## [Your assignment]
Leaving out the pictures, output each record exactly as it stands.

[Change listing data]
========
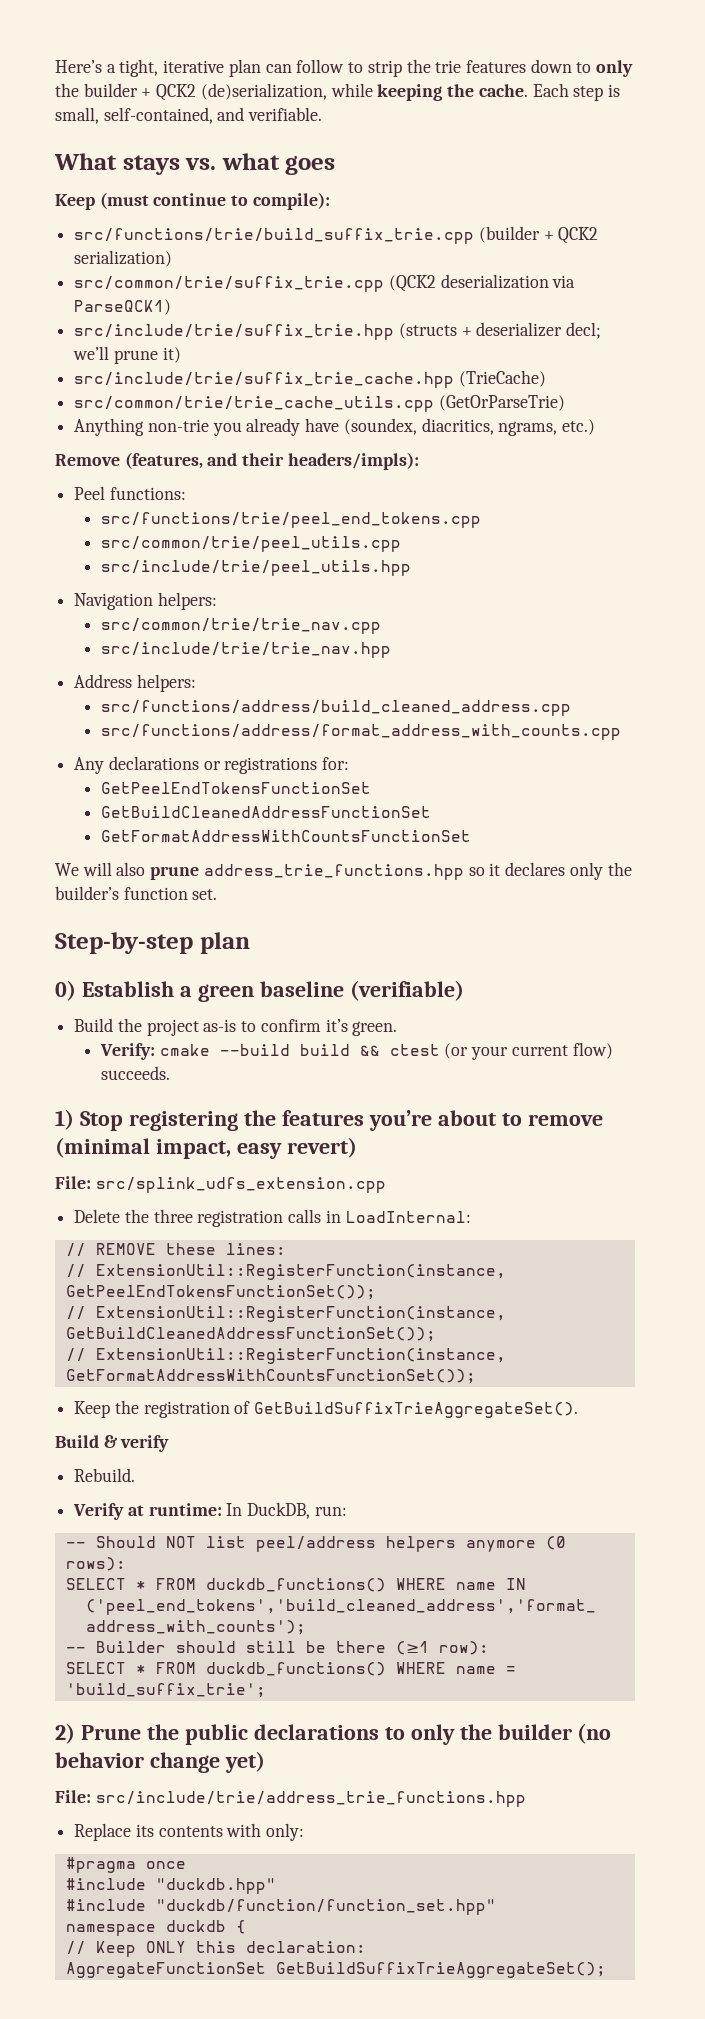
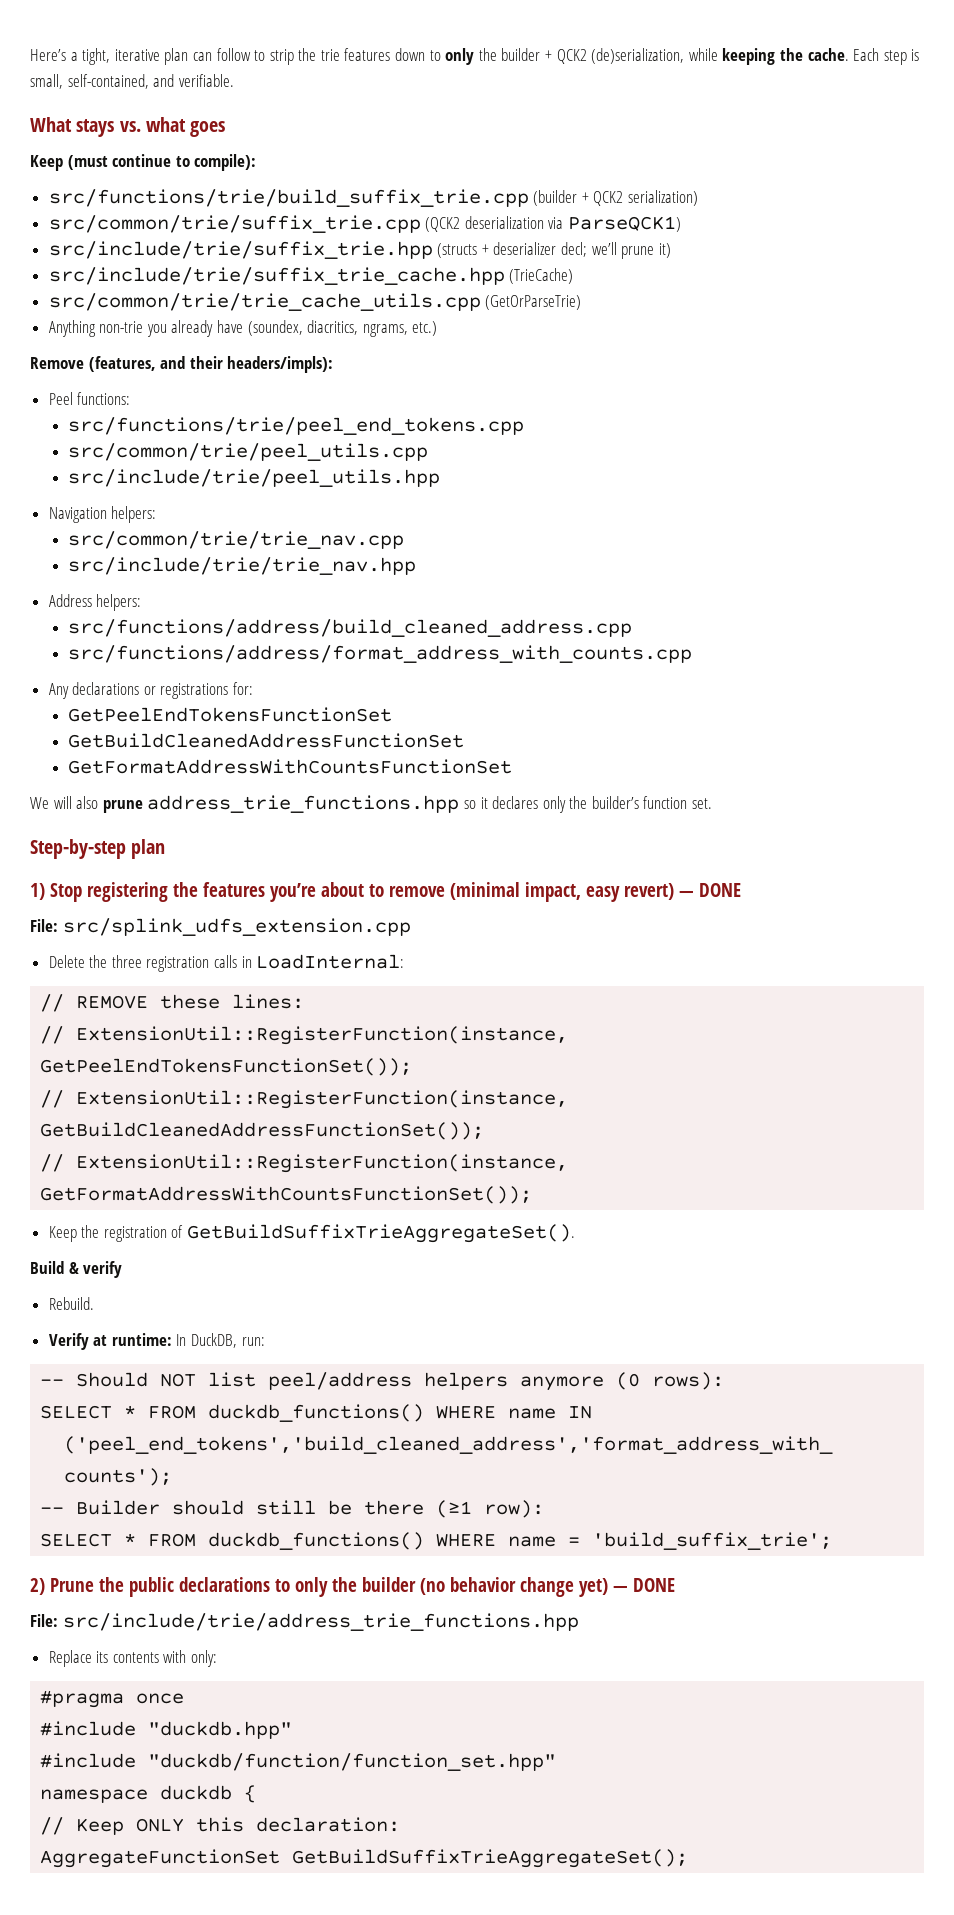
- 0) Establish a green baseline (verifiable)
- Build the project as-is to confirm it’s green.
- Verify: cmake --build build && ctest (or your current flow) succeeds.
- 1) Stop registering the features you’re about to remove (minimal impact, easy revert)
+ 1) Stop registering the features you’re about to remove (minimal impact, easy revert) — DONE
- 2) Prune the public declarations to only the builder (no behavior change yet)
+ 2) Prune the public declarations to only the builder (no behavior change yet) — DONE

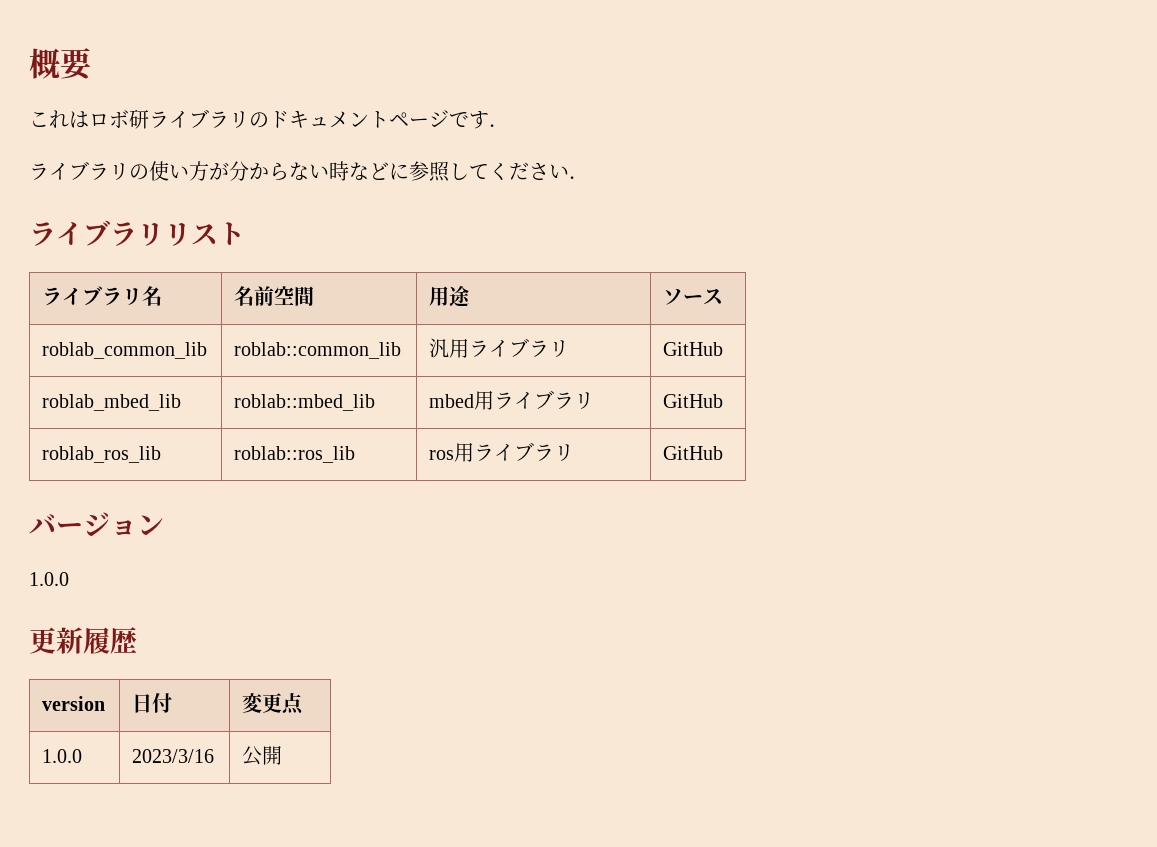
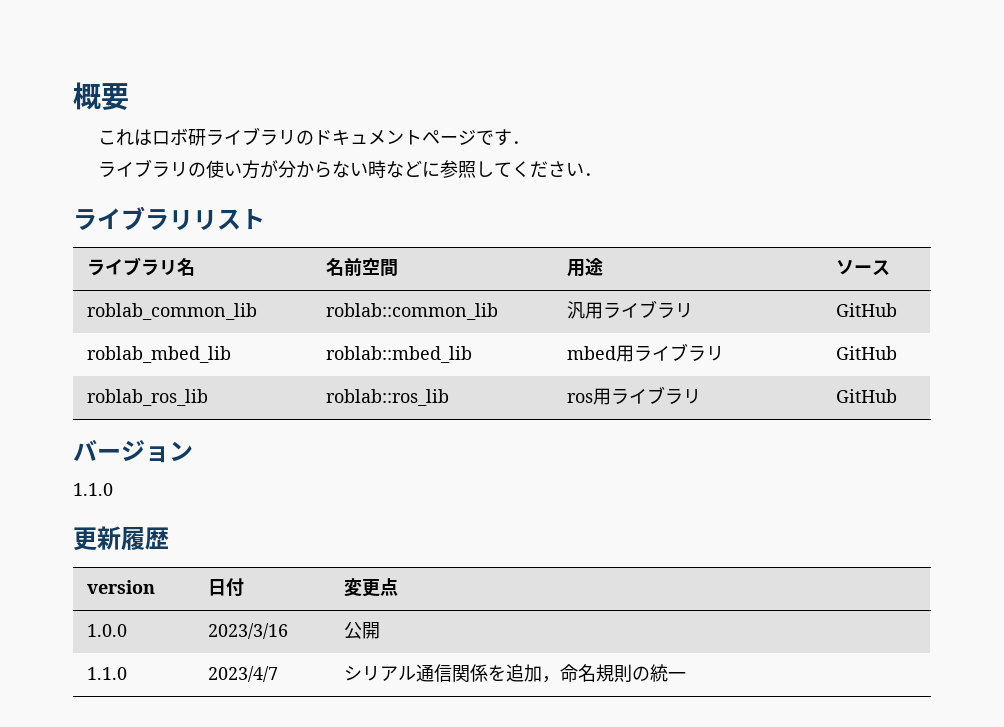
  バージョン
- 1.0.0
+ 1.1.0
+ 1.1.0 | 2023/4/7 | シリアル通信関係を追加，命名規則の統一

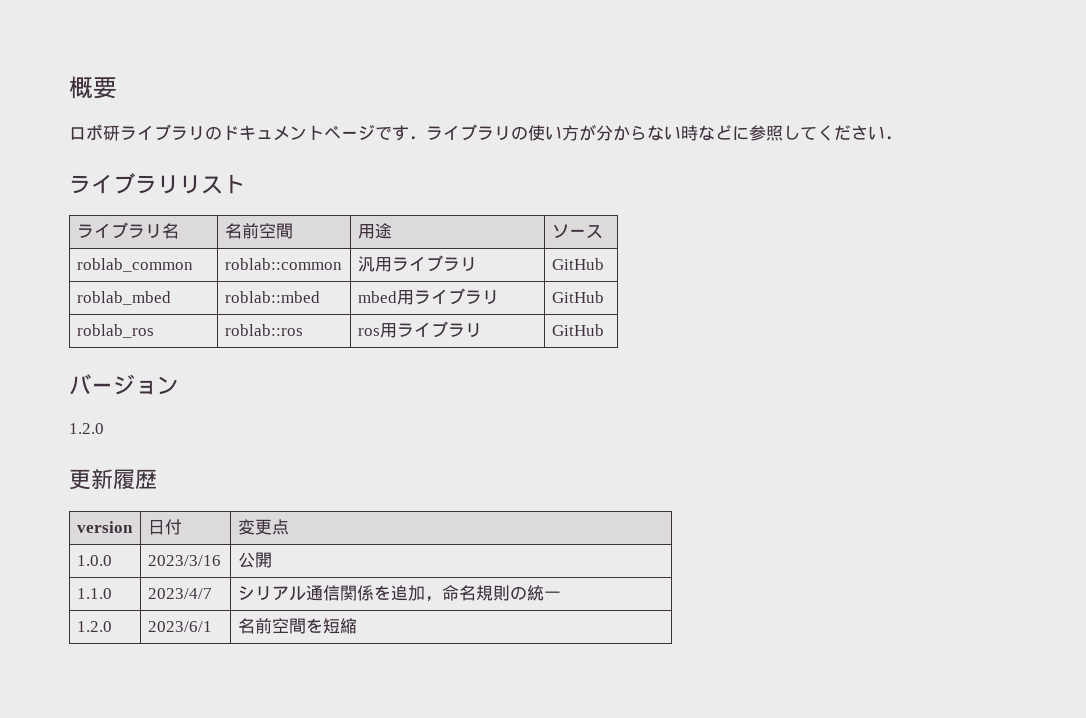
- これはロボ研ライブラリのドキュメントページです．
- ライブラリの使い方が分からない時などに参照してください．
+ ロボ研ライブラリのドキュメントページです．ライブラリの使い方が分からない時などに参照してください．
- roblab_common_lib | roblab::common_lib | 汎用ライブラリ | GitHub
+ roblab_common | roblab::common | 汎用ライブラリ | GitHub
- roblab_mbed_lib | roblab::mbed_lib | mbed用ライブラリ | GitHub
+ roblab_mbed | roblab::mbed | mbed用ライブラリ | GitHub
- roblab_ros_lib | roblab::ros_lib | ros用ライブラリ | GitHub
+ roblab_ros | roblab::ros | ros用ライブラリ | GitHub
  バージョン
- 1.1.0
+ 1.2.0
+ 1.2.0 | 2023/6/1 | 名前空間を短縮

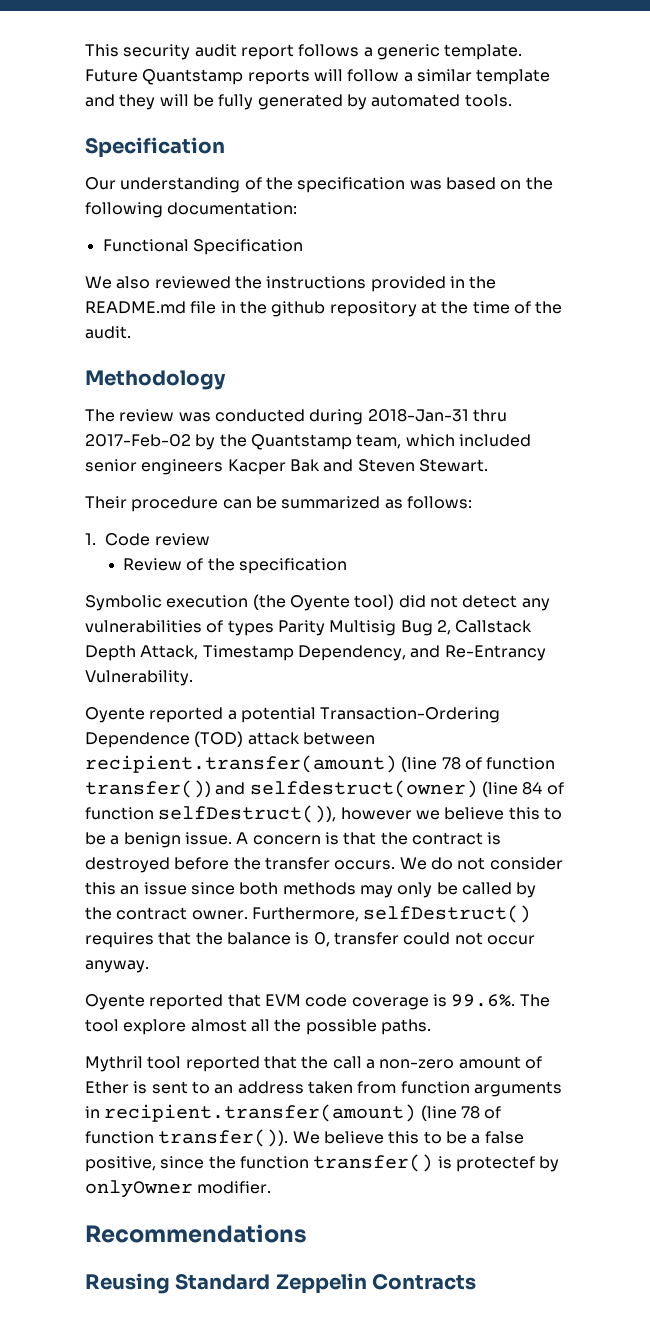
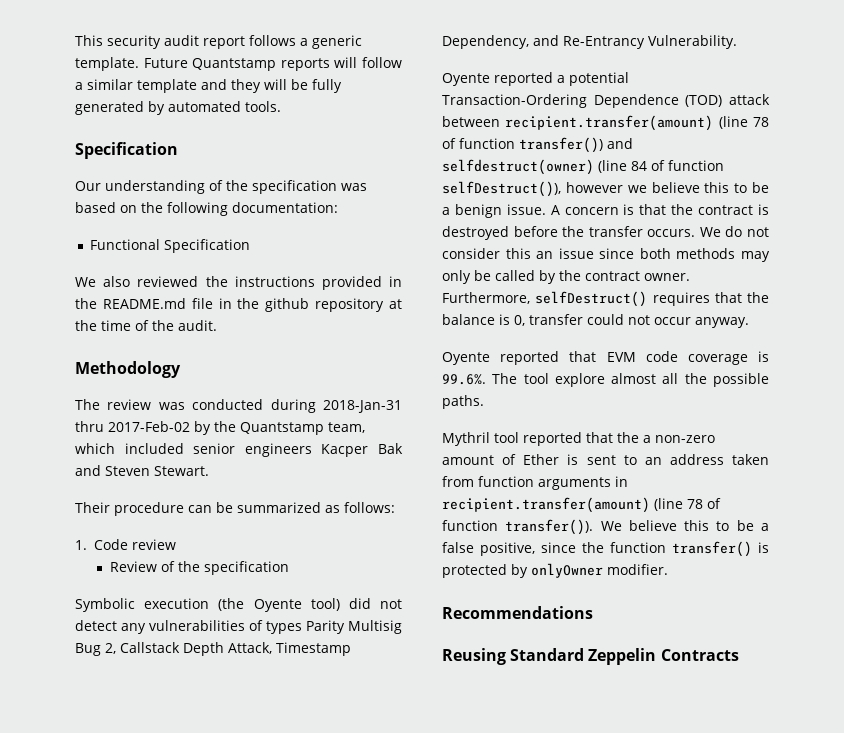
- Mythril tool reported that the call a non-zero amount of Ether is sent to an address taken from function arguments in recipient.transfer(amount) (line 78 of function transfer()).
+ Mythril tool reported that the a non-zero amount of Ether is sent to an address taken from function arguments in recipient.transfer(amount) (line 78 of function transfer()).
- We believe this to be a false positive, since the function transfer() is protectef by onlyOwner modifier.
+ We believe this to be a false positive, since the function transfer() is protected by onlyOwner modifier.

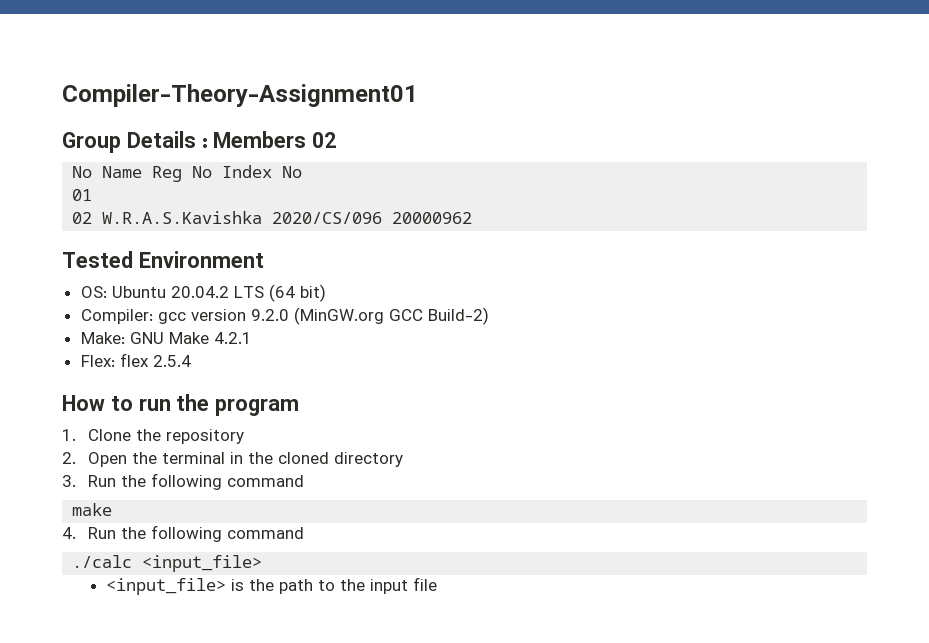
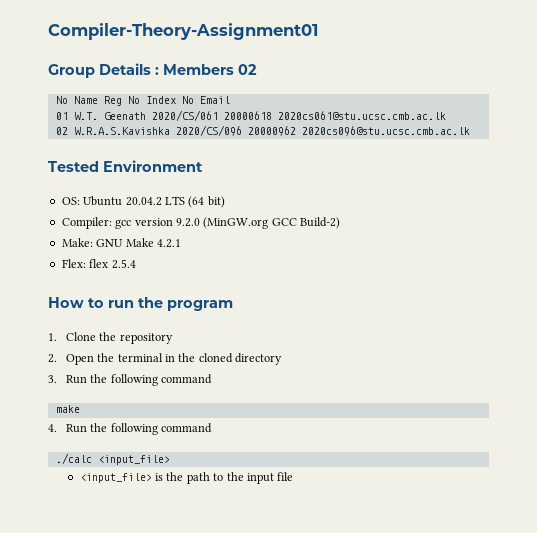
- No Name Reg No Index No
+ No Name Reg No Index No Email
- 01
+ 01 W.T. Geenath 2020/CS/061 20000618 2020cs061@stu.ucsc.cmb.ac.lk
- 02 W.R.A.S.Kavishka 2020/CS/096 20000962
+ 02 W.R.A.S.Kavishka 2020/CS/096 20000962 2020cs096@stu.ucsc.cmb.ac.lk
========
## [Solution to the problem]
- 0) Establish a green baseline (verifiable)
- Build the project as-is to confirm it’s green.
- Verify: cmake --build build && ctest (or your current flow) succeeds.
- 1) Stop registering the features you’re about to remove (minimal impact, easy revert)
+ 1) Stop registering the features you’re about to remove (minimal impact, easy revert) — DONE
- 2) Prune the public declarations to only the builder (no behavior change yet)
+ 2) Prune the public declarations to only the builder (no behavior change yet) — DONE

  バージョン
- 1.0.0
+ 1.1.0
+ 1.1.0 | 2023/4/7 | シリアル通信関係を追加，命名規則の統一

- これはロボ研ライブラリのドキュメントページです．
- ライブラリの使い方が分からない時などに参照してください．
+ ロボ研ライブラリのドキュメントページです．ライブラリの使い方が分からない時などに参照してください．
- roblab_common_lib | roblab::common_lib | 汎用ライブラリ | GitHub
+ roblab_common | roblab::common | 汎用ライブラリ | GitHub
- roblab_mbed_lib | roblab::mbed_lib | mbed用ライブラリ | GitHub
+ roblab_mbed | roblab::mbed | mbed用ライブラリ | GitHub
- roblab_ros_lib | roblab::ros_lib | ros用ライブラリ | GitHub
+ roblab_ros | roblab::ros | ros用ライブラリ | GitHub
  バージョン
- 1.1.0
+ 1.2.0
+ 1.2.0 | 2023/6/1 | 名前空間を短縮

- Mythril tool reported that the call a non-zero amount of Ether is sent to an address taken from function arguments in recipient.transfer(amount) (line 78 of function transfer()).
+ Mythril tool reported that the a non-zero amount of Ether is sent to an address taken from function arguments in recipient.transfer(amount) (line 78 of function transfer()).
- We believe this to be a false positive, since the function transfer() is protectef by onlyOwner modifier.
+ We believe this to be a false positive, since the function transfer() is protected by onlyOwner modifier.

- No Name Reg No Index No
+ No Name Reg No Index No Email
- 01
+ 01 W.T. Geenath 2020/CS/061 20000618 2020cs061@stu.ucsc.cmb.ac.lk
- 02 W.R.A.S.Kavishka 2020/CS/096 20000962
+ 02 W.R.A.S.Kavishka 2020/CS/096 20000962 2020cs096@stu.ucsc.cmb.ac.lk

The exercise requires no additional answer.